Lithium ion batteries: High-tech's latest mountain of waste

Dell plans to recycle however many of the 4.1 million recalled batteries that customers turn in (see Dell battery recall not likely to have big environmental impact), but what happens to the other 2 billion lithium ion batteries which will be sold this year? Most will last for 300 to 500 full recharges (one to three years of use) before failing and ending up in your local municipal landfill or incinerator.

Is that a bad thing? No... and yes.

According to the U.S. government, lithium ion batteries aren't an environmental hazard. "Lithium Ion batteries are classified by the federal government as non-hazardous waste and are safe for disposal in the normal municipal waste stream," says Kate Krebs at the National Recycling Coalition. While other types of batteries include toxic metals such as cadmium, the metals in lithium ion batteries - cobalt, copper, nickel and iron - are considered safe for landfills or incinerators (Interestingly enough, lithium ion batteries contain an ionic form of lithium but no lithium metal).

But that doesn't mean Americans should be dumping 2 billion batteries per year into the waste stream.

Europeans have a dimmer view of landfilling lithium ion batteries. "There is always potential contamination to water because they contain metals," says Daniel Cheret, general manager at Belgium-based Umicore Recycling Solutions.

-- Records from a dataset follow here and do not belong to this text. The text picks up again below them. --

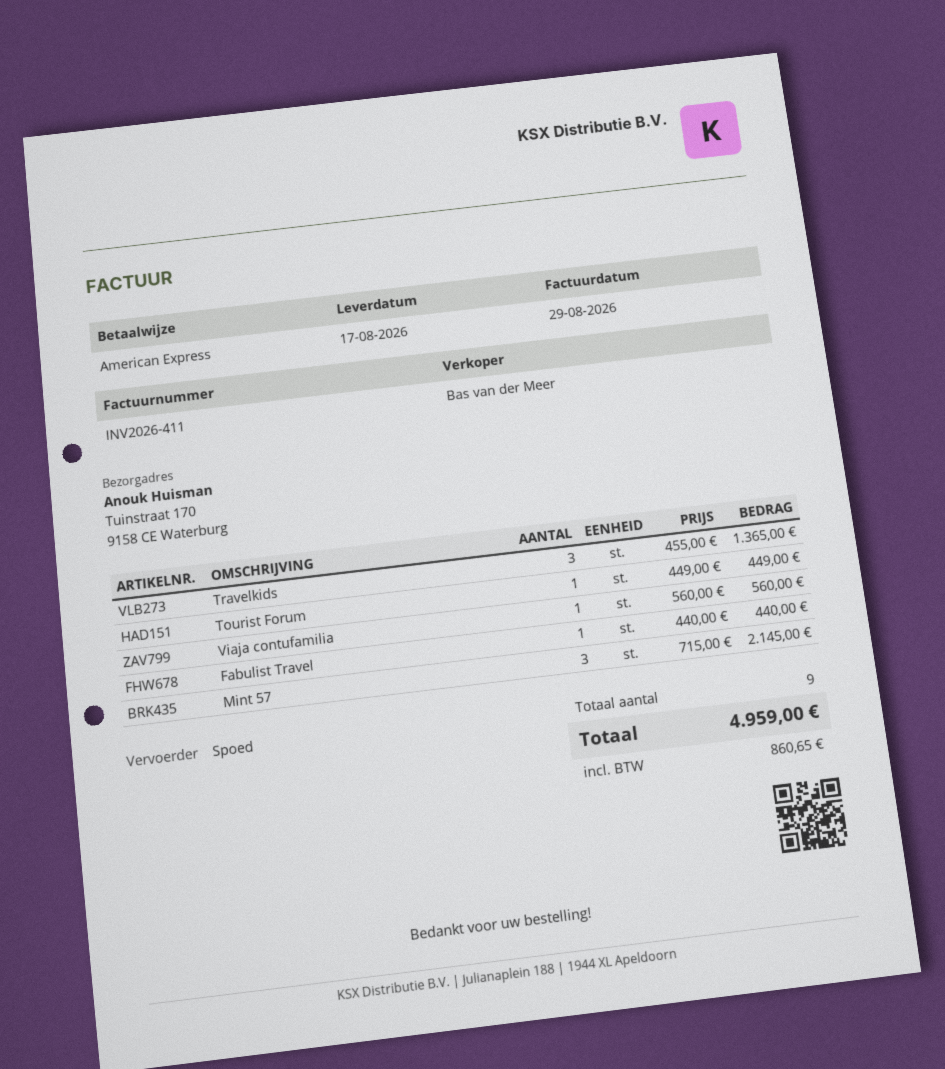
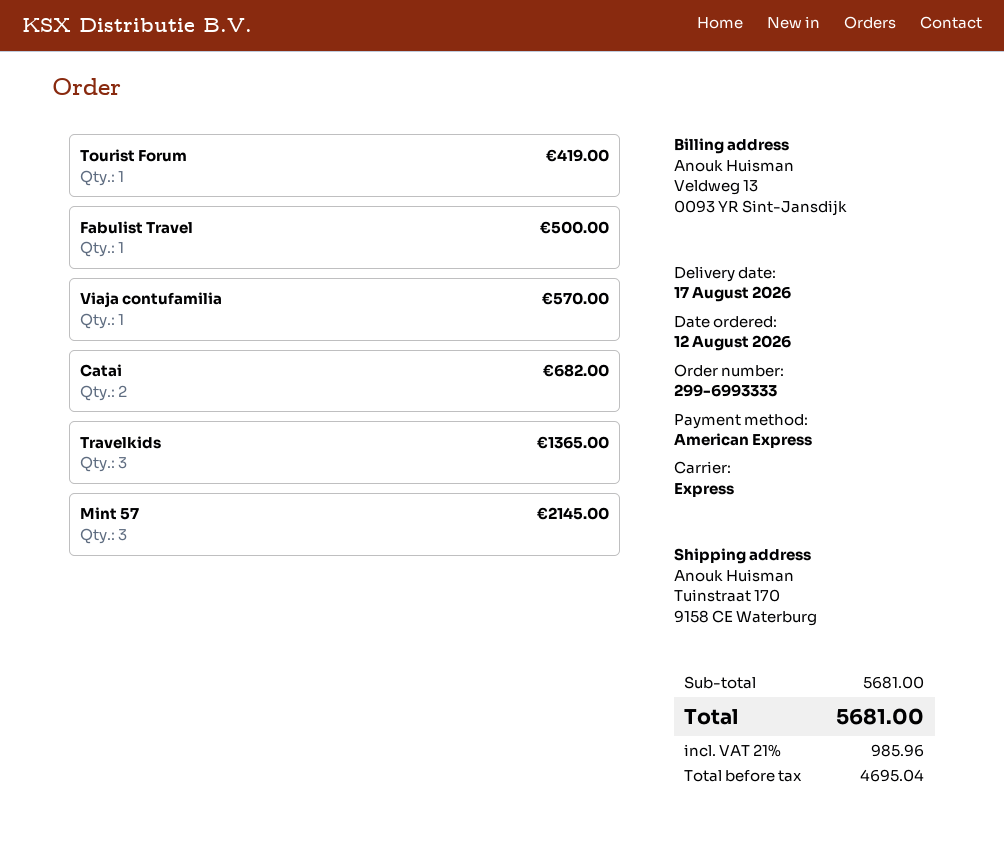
Tourist Forum: 1 for 449.00 -> 1 for 419.00
Viaja contufamilia: 1 for 560.00 -> 1 for 570.00
Fabulist Travel: 1 for 440.00 -> 1 for 500.00
Catai: none -> 2 for 682.00
tax: 860.65 -> 985.96
total: 4959.00 -> 5681.00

The bigger issue is a moral one: the products have a recycling value, so throwing away 2 billion batteries a year is just plain wasteful - especially when so many American landfills are running out of space. "It’s a pity to landfill this material that you could recover," Charet says. He estimates that between 8,000 and 9,000 tons of cobalt is used in the manufacture of lithium ion batteries each year. Each battery contains 10 to 13% cobalt by weight. Umicore recyles all four metals used in lithium ion batteries.

The reason why more lithium ion batteries aren't recycled boils down to simple economics: the scrap value of batteries doesn't amount to much - perhaps $100 per ton, Cheret says. In contrast, the cost of collecting, sorting and shipping used batteries to a recycler exceeds the scrap value, so batteries tend to be thrown away. Unfortunately, the market does not factor in the social cost of disposal, nor does it factor in the fact that recycling metals such as cobalt has a much lower economic and environmental cost than mining raw materials. So we throw them away by the millions.

As in many areas of environmental protection, the European Union is far ahead of the U.S., having passed a battery recycling law that will require vendors to reclaim for recycling a minimum of 25% of the batteries they manufacture and sell - including lithium ion. It's a shame we can't provide economic incentives to do the same on this side of the pond.